To understand the connection between data, context and insights, it can help to think about your organization data as a pyramid: raw data forms the beds base, formatted information provides more context, and at the top, sits the insights that will help influence business decisions.
Data alone is simply noise.
At the end of the pyramid you have all your raw data — reams and reams of unprocessed, computer-friendly facts residing in databases and spreadsheets. It’s a potential goldmine, sure, but every mine contains a lot more dross than ore.
In a period when it requires just two days to generate as much data as humankind amassed from the dawn of civilization to 2003, many enterprises are at risk of suffocating underneath the weight of their very own data and lack the employees with the advanced data analysis skills to mine it.
“Data is now ever more central to business decision making, and is extending to people who have little or no training in data use and interpretation,” says business consultant Barry Devlin.

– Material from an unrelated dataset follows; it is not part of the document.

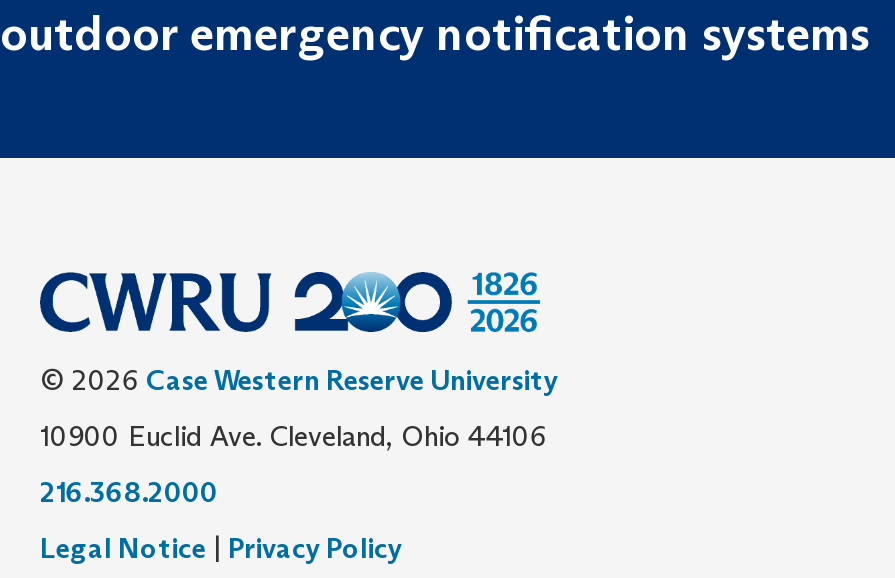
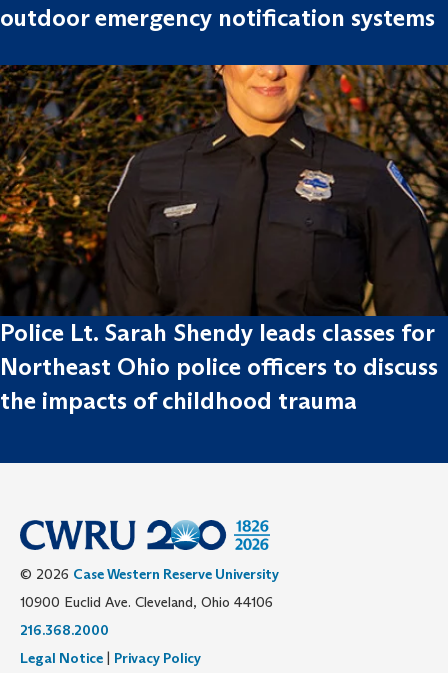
+ [image]
+ Police Lt. Sarah Shendy leads classes for
+ Northeast Ohio police officers to discuss
+ the impacts of childhood trauma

Data today arrives in several formats that’s then stored across multiple complex systems or spread out across different departments. This is exactly why three-in-four firms say they wish to be data-driven, but fewer than 30 percent are in reality successful at it.
Raw data has limited business value without context since it fails to give employees the backdrop they have to know what it is, when it happened, where it happened, what else was going on, and so on. Throwing raw data at your employees doesn’t allow them to leverage it to its full potential — data must certanly be processed for analysis or it’ll remain largely useless.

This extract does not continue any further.